<<<<
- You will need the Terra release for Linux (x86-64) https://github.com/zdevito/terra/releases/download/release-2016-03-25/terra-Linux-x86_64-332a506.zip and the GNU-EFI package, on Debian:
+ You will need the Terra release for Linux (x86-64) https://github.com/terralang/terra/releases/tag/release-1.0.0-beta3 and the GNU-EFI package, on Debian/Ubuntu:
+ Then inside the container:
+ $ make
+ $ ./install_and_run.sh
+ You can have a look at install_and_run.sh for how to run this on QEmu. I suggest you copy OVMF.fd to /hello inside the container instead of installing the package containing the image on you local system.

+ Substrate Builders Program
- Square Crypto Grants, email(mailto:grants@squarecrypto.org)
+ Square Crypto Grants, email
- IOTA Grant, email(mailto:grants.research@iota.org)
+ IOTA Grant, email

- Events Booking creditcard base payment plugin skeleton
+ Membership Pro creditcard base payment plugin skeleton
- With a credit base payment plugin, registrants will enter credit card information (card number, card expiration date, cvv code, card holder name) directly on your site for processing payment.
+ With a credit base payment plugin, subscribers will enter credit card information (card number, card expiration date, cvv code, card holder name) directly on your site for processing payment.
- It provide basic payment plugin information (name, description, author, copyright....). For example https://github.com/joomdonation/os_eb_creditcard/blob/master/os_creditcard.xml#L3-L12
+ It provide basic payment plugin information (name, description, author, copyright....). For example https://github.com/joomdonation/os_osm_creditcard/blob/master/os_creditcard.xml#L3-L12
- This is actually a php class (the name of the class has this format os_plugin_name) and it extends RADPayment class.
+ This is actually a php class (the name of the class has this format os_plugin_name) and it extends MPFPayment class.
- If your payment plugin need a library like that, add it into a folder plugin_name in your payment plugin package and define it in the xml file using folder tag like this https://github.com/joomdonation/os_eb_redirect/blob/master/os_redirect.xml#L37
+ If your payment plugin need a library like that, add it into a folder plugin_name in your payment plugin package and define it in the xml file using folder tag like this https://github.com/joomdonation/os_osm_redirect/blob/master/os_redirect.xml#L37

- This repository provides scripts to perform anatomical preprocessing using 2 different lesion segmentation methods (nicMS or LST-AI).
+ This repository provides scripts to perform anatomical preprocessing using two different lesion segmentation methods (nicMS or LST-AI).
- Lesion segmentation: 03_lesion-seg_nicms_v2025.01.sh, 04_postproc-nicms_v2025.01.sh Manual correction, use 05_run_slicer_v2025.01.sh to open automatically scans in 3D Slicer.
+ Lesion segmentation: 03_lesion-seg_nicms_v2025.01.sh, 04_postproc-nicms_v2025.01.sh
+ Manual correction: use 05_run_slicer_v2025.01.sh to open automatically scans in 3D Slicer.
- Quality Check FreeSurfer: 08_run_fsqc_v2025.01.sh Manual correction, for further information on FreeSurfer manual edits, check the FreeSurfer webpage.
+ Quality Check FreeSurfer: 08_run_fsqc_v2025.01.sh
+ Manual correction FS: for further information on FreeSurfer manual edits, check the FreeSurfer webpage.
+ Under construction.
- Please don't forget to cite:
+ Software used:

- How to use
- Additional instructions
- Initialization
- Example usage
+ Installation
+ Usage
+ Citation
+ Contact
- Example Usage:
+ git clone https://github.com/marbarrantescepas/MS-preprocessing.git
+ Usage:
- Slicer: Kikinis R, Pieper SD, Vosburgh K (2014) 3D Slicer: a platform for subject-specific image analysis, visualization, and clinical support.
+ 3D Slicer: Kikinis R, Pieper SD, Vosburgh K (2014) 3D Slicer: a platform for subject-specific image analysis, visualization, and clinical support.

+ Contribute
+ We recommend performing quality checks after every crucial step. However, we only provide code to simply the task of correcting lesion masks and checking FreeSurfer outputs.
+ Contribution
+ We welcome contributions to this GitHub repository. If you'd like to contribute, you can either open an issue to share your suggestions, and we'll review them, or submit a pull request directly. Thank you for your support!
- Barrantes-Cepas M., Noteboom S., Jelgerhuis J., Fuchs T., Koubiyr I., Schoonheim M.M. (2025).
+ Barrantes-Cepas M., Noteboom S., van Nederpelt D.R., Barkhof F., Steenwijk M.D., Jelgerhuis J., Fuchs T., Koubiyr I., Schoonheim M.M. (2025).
>>>>
## Work item
For this exercise, restate every record word for word.

## Solution to this task
- You will need the Terra release for Linux (x86-64) https://github.com/zdevito/terra/releases/download/release-2016-03-25/terra-Linux-x86_64-332a506.zip and the GNU-EFI package, on Debian:
+ You will need the Terra release for Linux (x86-64) https://github.com/terralang/terra/releases/tag/release-1.0.0-beta3 and the GNU-EFI package, on Debian/Ubuntu:
+ Then inside the container:
+ $ make
+ $ ./install_and_run.sh
+ You can have a look at install_and_run.sh for how to run this on QEmu. I suggest you copy OVMF.fd to /hello inside the container instead of installing the package containing the image on you local system.

+ Substrate Builders Program
- Square Crypto Grants, email(mailto:grants@squarecrypto.org)
+ Square Crypto Grants, email
- IOTA Grant, email(mailto:grants.research@iota.org)
+ IOTA Grant, email

- Events Booking creditcard base payment plugin skeleton
+ Membership Pro creditcard base payment plugin skeleton
- With a credit base payment plugin, registrants will enter credit card information (card number, card expiration date, cvv code, card holder name) directly on your site for processing payment.
+ With a credit base payment plugin, subscribers will enter credit card information (card number, card expiration date, cvv code, card holder name) directly on your site for processing payment.
- It provide basic payment plugin information (name, description, author, copyright....). For example https://github.com/joomdonation/os_eb_creditcard/blob/master/os_creditcard.xml#L3-L12
+ It provide basic payment plugin information (name, description, author, copyright....). For example https://github.com/joomdonation/os_osm_creditcard/blob/master/os_creditcard.xml#L3-L12
- This is actually a php class (the name of the class has this format os_plugin_name) and it extends RADPayment class.
+ This is actually a php class (the name of the class has this format os_plugin_name) and it extends MPFPayment class.
- If your payment plugin need a library like that, add it into a folder plugin_name in your payment plugin package and define it in the xml file using folder tag like this https://github.com/joomdonation/os_eb_redirect/blob/master/os_redirect.xml#L37
+ If your payment plugin need a library like that, add it into a folder plugin_name in your payment plugin package and define it in the xml file using folder tag like this https://github.com/joomdonation/os_osm_redirect/blob/master/os_redirect.xml#L37

- This repository provides scripts to perform anatomical preprocessing using 2 different lesion segmentation methods (nicMS or LST-AI).
+ This repository provides scripts to perform anatomical preprocessing using two different lesion segmentation methods (nicMS or LST-AI).
- Lesion segmentation: 03_lesion-seg_nicms_v2025.01.sh, 04_postproc-nicms_v2025.01.sh Manual correction, use 05_run_slicer_v2025.01.sh to open automatically scans in 3D Slicer.
+ Lesion segmentation: 03_lesion-seg_nicms_v2025.01.sh, 04_postproc-nicms_v2025.01.sh
+ Manual correction: use 05_run_slicer_v2025.01.sh to open automatically scans in 3D Slicer.
- Quality Check FreeSurfer: 08_run_fsqc_v2025.01.sh Manual correction, for further information on FreeSurfer manual edits, check the FreeSurfer webpage.
+ Quality Check FreeSurfer: 08_run_fsqc_v2025.01.sh
+ Manual correction FS: for further information on FreeSurfer manual edits, check the FreeSurfer webpage.
+ Under construction.
- Please don't forget to cite:
+ Software used:

- How to use
- Additional instructions
- Initialization
- Example usage
+ Installation
+ Usage
+ Citation
+ Contact
- Example Usage:
+ git clone https://github.com/marbarrantescepas/MS-preprocessing.git
+ Usage:
- Slicer: Kikinis R, Pieper SD, Vosburgh K (2014) 3D Slicer: a platform for subject-specific image analysis, visualization, and clinical support.
+ 3D Slicer: Kikinis R, Pieper SD, Vosburgh K (2014) 3D Slicer: a platform for subject-specific image analysis, visualization, and clinical support.

+ Contribute
+ We recommend performing quality checks after every crucial step. However, we only provide code to simply the task of correcting lesion masks and checking FreeSurfer outputs.
+ Contribution
+ We welcome contributions to this GitHub repository. If you'd like to contribute, you can either open an issue to share your suggestions, and we'll review them, or submit a pull request directly. Thank you for your support!
- Barrantes-Cepas M., Noteboom S., Jelgerhuis J., Fuchs T., Koubiyr I., Schoonheim M.M. (2025).
+ Barrantes-Cepas M., Noteboom S., van Nederpelt D.R., Barkhof F., Steenwijk M.D., Jelgerhuis J., Fuchs T., Koubiyr I., Schoonheim M.M. (2025).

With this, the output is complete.